Tuve la idea de agrupar en una categoría los comentarios que se me fuesen ocurriendo sobre mis escritores preferidos. Y enseguida me di cuenta de que todos esos escritores habían muerto hacía años. Entonces pensé que lo mejor sería titular la categoría con algo así como Escritores Muertos.
Pero no, no podía ser. Algo había que no cuadraba. No podía ser que esa gente que tanta vida me había dado fuese gente sin vida. Así que, sin pensarlo más y sin necesidad de cambiar de escritores ni de datos biográficos, decidí el título: Escritores Vivos. Así sí. Así está bien. Porque la vida solo surge de la vida. Y no deja de ser un detalle sin importancia el hecho de que los escritores más vivos que conozco estén muertos.
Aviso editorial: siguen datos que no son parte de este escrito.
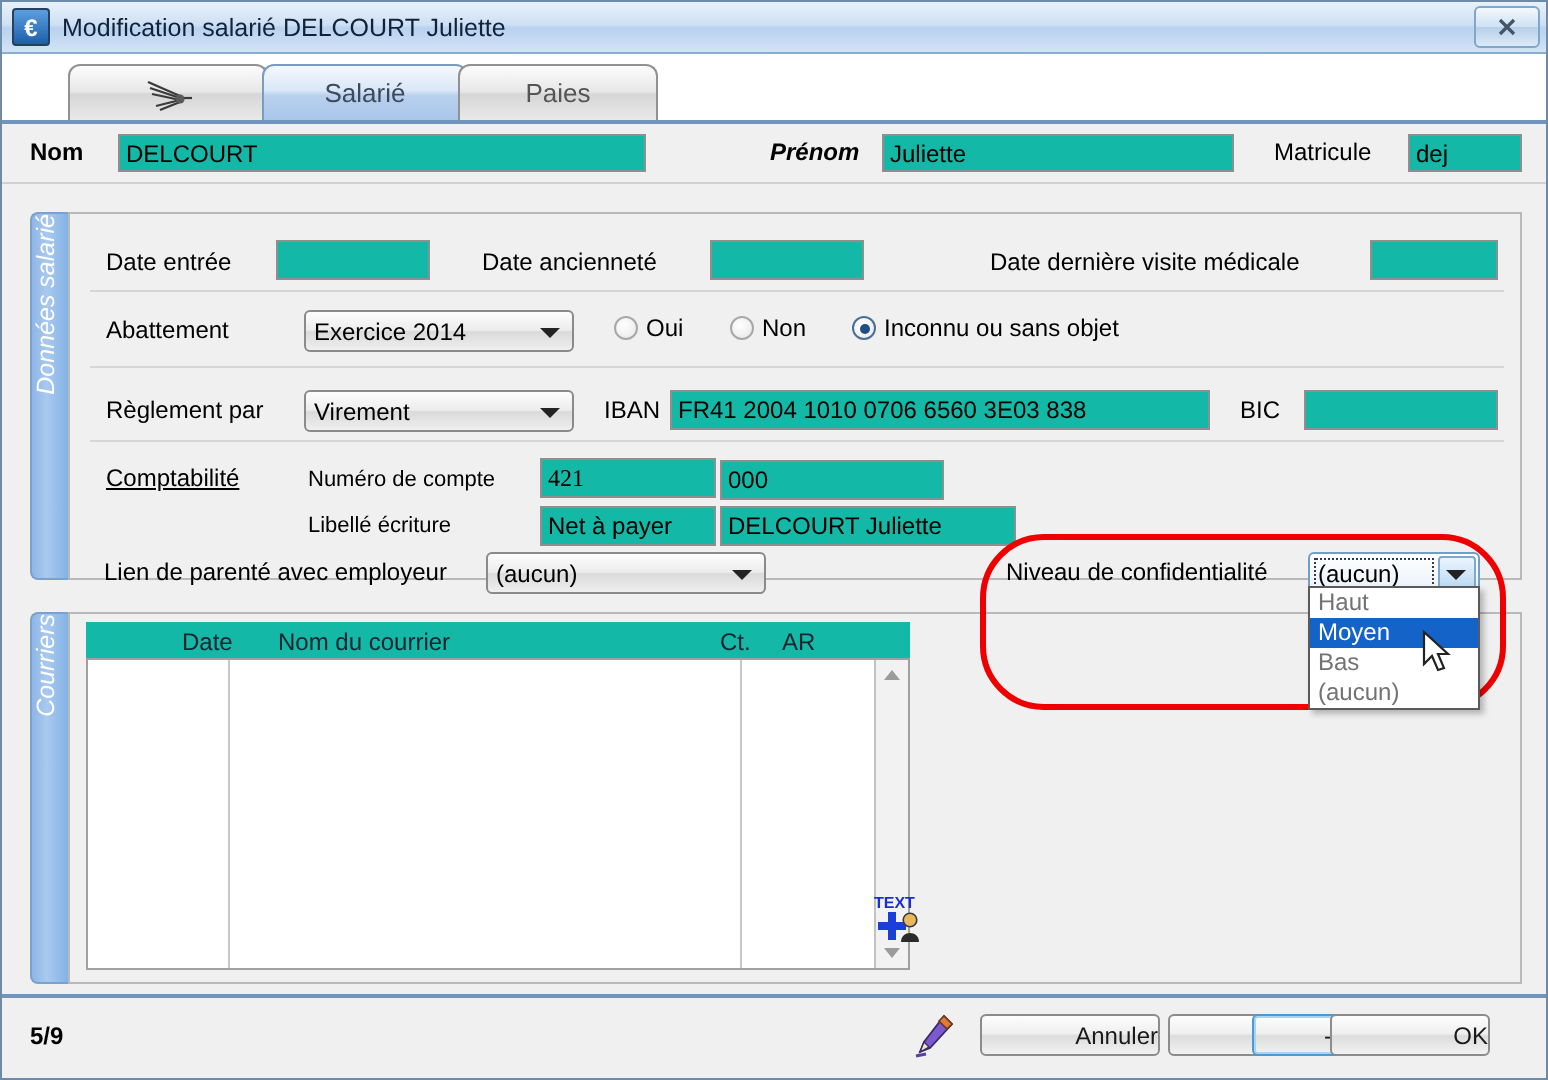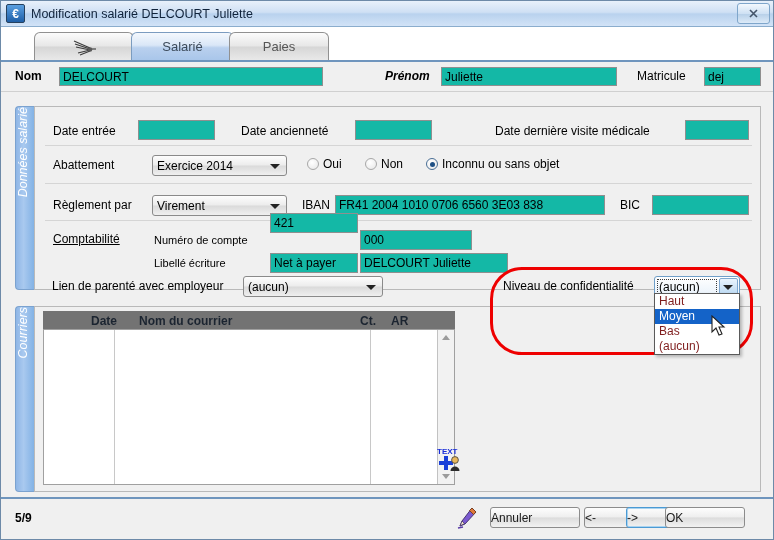--- a/index.html
+++ b/index.html
@@ -183,40 +183,40 @@
     position: absolute;
     background: #ffffff;
     border: 1px solid #5a5a5a;
     box-sizing: border-box;
     z-index: 30;
     box-shadow: 2px 2px 3px rgba(0,0,0,0.25);
   }
   .dd-item {
     height: 15px; line-height: 15px;
     padding-left: 4px;
-    font-size: 12px; color: #7f1d1d;
+    font-size: 12px; color: #737373;
     white-space: nowrap;
   }
   .dd-item.sel {
     background: #1463c8; color: #ffffff;
   }
   
   .red-oval {
     position: absolute;
     border: 3px solid #ee0000;
     border-radius: 32px;
     z-index: 20;
     pointer-events: none;
   }
   
   .grid-head {
     position: absolute;
-    background: #737373;
-    box-sizing: border-box;
-    font-weight: bold; font-size: 12px; color: #1b2430;
+    background: #14b8a6;
+    box-sizing: border-box;
+    font-weight: normal; font-size: 12px; color: #1b2430;
   }
   .grid-head div { position: absolute; top: 3px; }
   .grid-body {
     position: absolute;
     background: #ffffff;
     border: 1px solid #a0a0a0;
     box-sizing: border-box;
   }
   .gcol { position: absolute; top: 0; bottom: 0; border-left: 1px solid #c8c8c8; }
   .scroll {
@@ -235,21 +235,21 @@
     height: 40px;
     background: #f0f0f0;
     border-top: 2px solid #6f95bd;
   }
   .btn {
     position: absolute;
     height: 21px;
     border: 1px solid #8c8c8c;
     border-radius: 3px;
     background: linear-gradient(to bottom,#fdfdfd 0%,#efefef 47%,#dcdcdc 52%,#f2f2f2 100%);
-    display: flex; align-items: center; justify-content: flex-start;
+    display: flex; align-items: center; justify-content: flex-end;
     font-size: 12px; color: #1a1a1a;
     box-sizing: border-box;
   }
   .btn.focus {
     border: 1px solid #4b9ad4;
     box-shadow: 0 0 0 1px #a9d3ef inset;
   }
   .pagecount { position: absolute; font-weight: bold; font-size: 12px; color: #000; }
   .pencil { position: absolute; width: 20px; height: 22px; }
   .texticon { position: absolute; width: 26px; height: 28px; }
@@ -351,21 +351,21 @@
     <div class="lbl" style="left:267px; top:91px;">IBAN</div>
     <div class="fld" style="left:300px; top:88px; width:270px; height:20px;">FR41 2004 1010 0706 6560 3E03 838</div>
 
     <div class="lbl" style="left:585px; top:91px;">BIC</div>
     <div class="fld" style="left:617px; top:88px; width:97px; height:20px;"></div>
 
     <div class="sep" style="left:10px; top:113px; width:707px;"></div>
 
     <div class="lbl underline" style="left:18px; top:125px;">Comptabilité</div>
     <div class="lbl" style="left:119px; top:127px; font-size:11px;">Numéro de compte</div>
-    <div class="fld" style="left:235px; top:106px; width:88px; height:20px;">421</div>
+    <div class="fld" style="left:235px; top:122px; width:88px; height:20px;font-family:Liberation Serif, serif;">421</div>
     <div class="fld" style="left:325px; top:123px; width:112px; height:20px;">000</div>
 
     <div class="lbl" style="left:119px; top:150px; font-size:11px;">Libellé écriture</div>
     <div class="fld" style="left:325px; top:146px; width:148px; height:20px;">DELCOURT Juliette</div>
     <div class="fld" style="left:235px; top:146px; width:88px; height:20px;">Net à payer</div>
   </div>
 
   <div class="lbl" style="left:51px; top:278px;">Lien de parenté avec employeur</div>
   <div class="combo" style="left:242px; top:275px; width:140px;">
     <span>(aucun)</span>

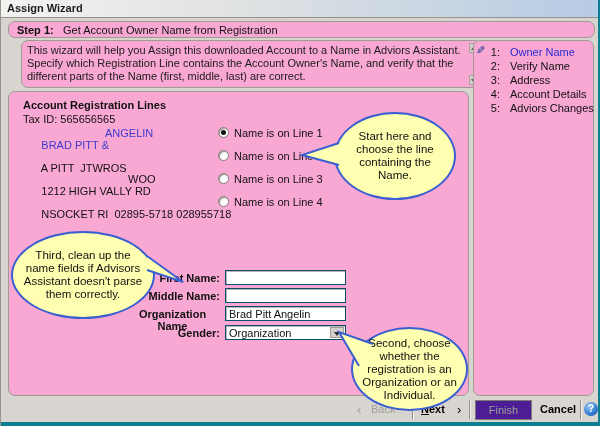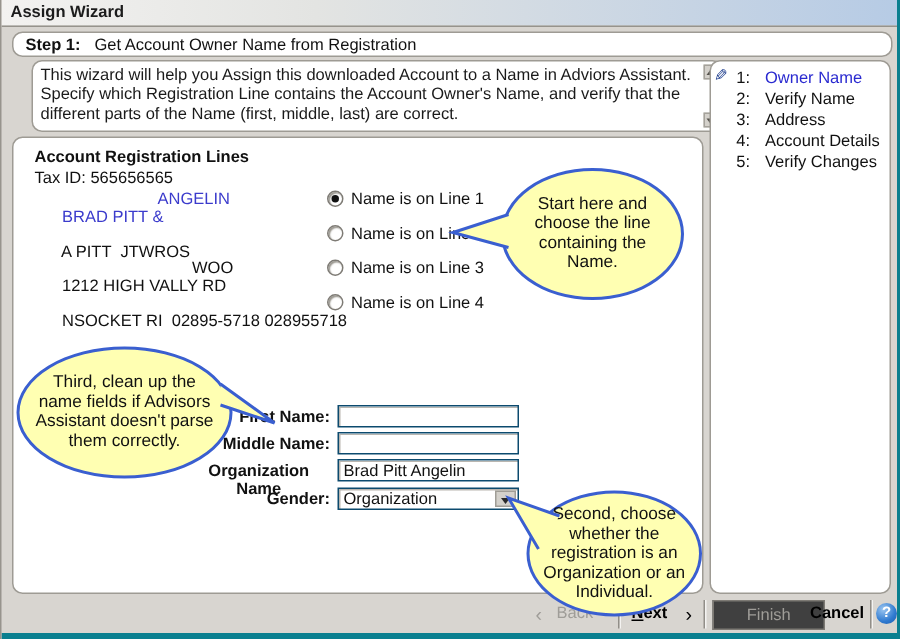--- a/index.html
+++ b/index.html
@@ -6,21 +6,21 @@
   body{font-family:"Liberation Sans","DejaVu Sans",sans-serif;background:#ffffff;}
   #window{position:relative;width:600px;height:426px;background:#d8d5d0;overflow:hidden;
           border-left:1px solid #97948d;box-sizing:border-box;}
   .abs{position:absolute;}
   
   #titlebar{left:0;top:0;width:600px;height:17px;
     background:linear-gradient(to right,#f3f2f0 0%,#e3e4e2 35%,#b6cbe5 100%);
     border-bottom:1px solid #96938c;}
   #titlebar .title{position:absolute;left:6px;top:2px;font-size:11px;font-weight:bold;color:#1c1c1c;}
   
-  .gbox{border:1px solid #9e9b94;border-radius:7px;background:#ffffff;box-sizing:border-box;}
+  .gbox{border:1px solid #9e9b94;border-radius:7px;background:#f9a8d4;box-sizing:border-box;}
   
   #stepheader{left:7px;top:21px;width:587px;height:17px;}
   #stepheader .lbl{position:absolute;left:8px;top:2px;font-size:11px;font-weight:bold;color:#111;}
   #stepheader .ttl{position:absolute;left:54px;top:2px;font-size:11px;color:#111;}
   
   #instructions{left:20px;top:40px;width:461px;height:48px;}
   #instructions .txt{position:absolute;left:5px;top:3px;width:438px;font-size:11px;line-height:13px;color:#1a1a1a;}
   .sbtn{position:absolute;width:10px;height:10px;background:#d4d1cb;border:1px solid #a5a29b;box-sizing:border-box;}
   .sbtn::after{content:"";position:absolute;left:1px;}
   .sb-up::after{top:2px;border-left:3px solid transparent;border-right:3px solid transparent;border-bottom:4px solid #55524c;}
@@ -54,22 +54,22 @@
   .balloon{position:absolute;border:2px solid #3a5fd0;border-radius:50%;background:#ffffb2;
      display:flex;align-items:center;justify-content:center;text-align:center;
      font-size:11.5px;line-height:13px;color:#111;box-sizing:border-box;z-index:5;}
   .tail{position:absolute;z-index:6;}
   
   #footer{left:0;top:399px;width:600px;height:23px;}
   .chev{position:absolute;top:3px;font-size:13px;}
   .fbtn{position:absolute;top:4px;font-size:11px;white-space:nowrap;}
   .sep{position:absolute;top:1px;width:1px;height:19px;background:#918e88;box-shadow:1px 0 0 #f4f3f1;}
   .disabled{color:#9f9d98;}
-  #finishbtn{position:absolute;left:474px;top:1px;width:75px;height:20px;border:1px solid #7d7a74;
-     background:#404040;box-sizing:border-box;text-align:center;font-size:11px;color:#9f9d98;padding-top:3px;}
+  #finishbtn{position:absolute;left:474px;top:1px;width:57px;height:20px;border:1px solid #7d7a74;
+     background:#4c1d95;box-sizing:border-box;text-align:center;font-size:11px;color:#9f9d98;padding-top:3px;}
   #helpicon{position:absolute;left:583px;top:3px;width:14px;height:14px;border-radius:50%;
      background:radial-gradient(circle at 35% 30%,#9cc6f0,#2f7ad0 60%,#1b5cae);
      color:#fff;font-size:10px;font-weight:bold;text-align:center;line-height:14px;}
   
   #edge-right{left:597px;top:0;width:3px;height:426px;background:#0a7f8f;}
   #edge-bottom{left:0;top:422px;width:600px;height:4px;background:#0a7f8f;}
 </style>
 </head>
 <body>
 
@@ -155,21 +155,21 @@
     <div class="steprow" style="top:33px;left:10px;">
       <span class="stepnum">3:</span>
       <span class="steplbl">Address</span>
     </div>
     <div class="steprow" style="top:47px;left:10px;">
       <span class="stepnum">4:</span>
       <span class="steplbl">Account Details</span>
     </div>
     <div class="steprow" style="top:61px;left:10px;">
       <span class="stepnum">5:</span>
-      <span class="steplbl">Verify Changes</span>
+      <span class="steplbl">Adviors Changes</span>
     </div>
   </div>
 
   <div class="balloon" style="left:333px;top:112px;width:122px;height:88px;padding:4px 10px;">
     <span>Start here and choose the line containing the Name.</span>
   </div>
   <svg class="tail" style="left:298px;top:140px;" width="42" height="30">
     <polygon points="40,3 3,15 40,25" fill="#ffffb2"></polygon>
     <path d="M40,3 L3,15 L40,25" fill="none" stroke="#3a5fd0" stroke-width="2"></path>
   </svg>

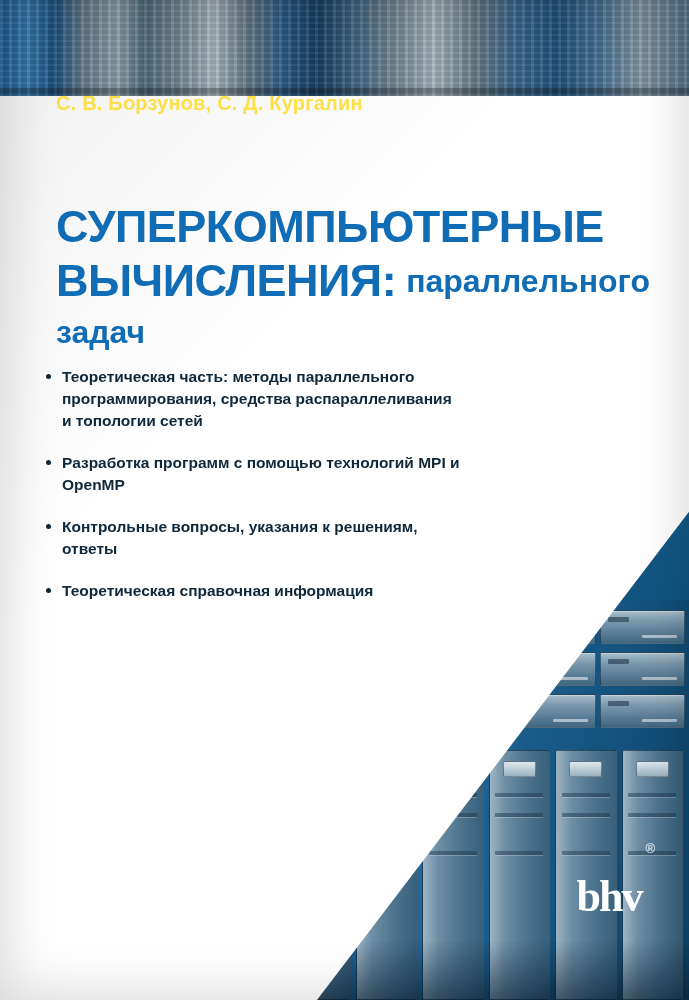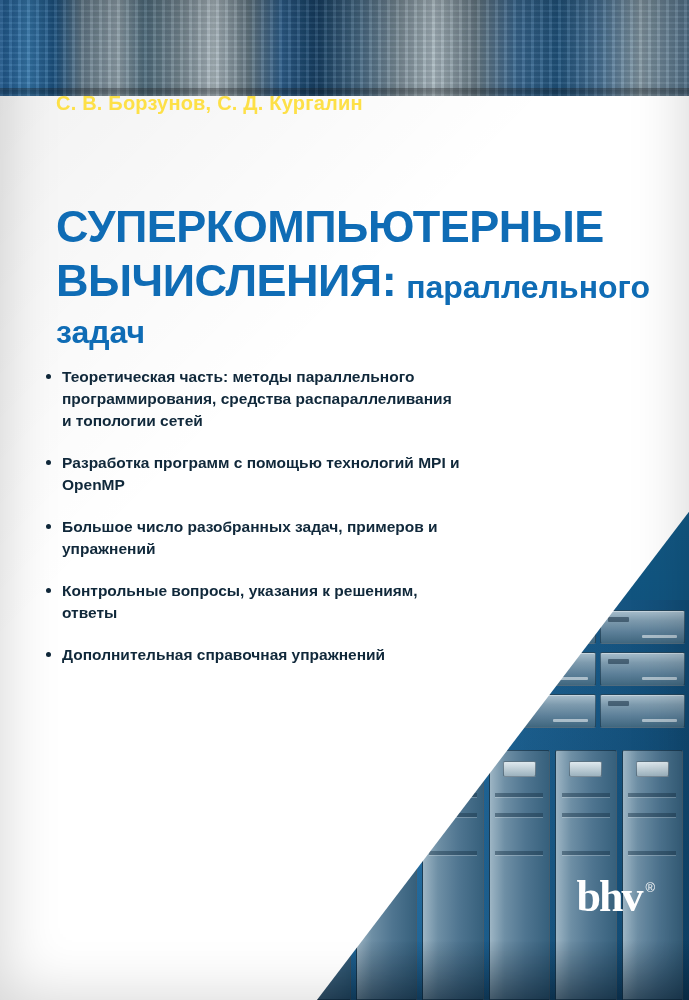--- a/index.html
+++ b/index.html
@@ -236,21 +236,21 @@
   }
   .title-main {
     font-size: 45px;
     font-weight: bold;
     color: #0f6cb5;
     line-height: 54px;
     letter-spacing: -0.5px;
   }
   .title-line2 {
     display: flex;
-    align-items: flex-end;
+    align-items: center;
     flex-wrap: wrap;
     gap: 10px;
   }
   .title-sub {
     font-size: 32px;
     font-weight: bold;
     color: #0f6cb5;
     line-height: 42px;
   }
   .title-sub-2 {
@@ -294,20 +294,21 @@
     display: flex;
     align-items: flex-start;
     color: #ffffff;
   }
   .logo-mark {
     font-size: 44px;
     font-weight: bold;
     font-family: "Liberation Serif", serif;
     letter-spacing: -2px;
     line-height: 42px;
+    margin-top: 39px;
   }
   .logo-reg {
     font-size: 13px;
     margin-left: 4px;
     margin-top: 4px;
   }
 
   
   .vignette {
     position: absolute;
@@ -470,29 +471,25 @@
     <div class="bullet">
       <span class="dot"></span>
       <span>Теоретическая часть: методы параллельного программирования, средства распараллеливания и топологии сетей</span>
     </div>
     <div class="bullet">
       <span class="dot"></span>
       <span>Разработка программ с помощью технологий MPI и OpenMP</span>
     </div>
     <div class="bullet">
       <span class="dot"></span>
-      <span>Большое число разобранных задач, примеров и упражнений</span>
+      <span>Контрольные вопросы, указания к решениям, ответы</span>
     </div>
     <div class="bullet">
       <span class="dot"></span>
-      <span>Контрольные вопросы, указания к решениям, ответы</span>
-    </div>
-    <div class="bullet">
-      <span class="dot"></span>
-      <span>Дополнительная справочная упражнений</span>
+      <span>Теоретическая справочная информация</span>
     </div>
   </div>
 
   <div class="logo">
     <span class="logo-mark">bhv</span>
     <span class="logo-reg">®</span>
   </div>
 
   <div class="vignette"></div>
 </div>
«Con frecuencia miro mi biblioteca como a la representación casera de un cementerio. La gran estantería de pared es un soberbio columbario sin un fin reconocible. Los nombres de los autores impresos en los lomos son el paradigma imaginario de los epitafios de una urna funeraria. Los libros “muertos” están por ahí por años, sin ser buscados, olvidados. Detrás de cada lomo, en polvo de papel, persiste el resumen de las existencias. Silenciosas. Bendito el hombre que es capaz de despertar un texto. Que equivale a resucitar a un muerto.» (Giuseppe Marcenaro: Cementerios. Historias de lamentos y de locuras. Buenos Aires, Adriana Hidalgo, 2011, pp. 13-14).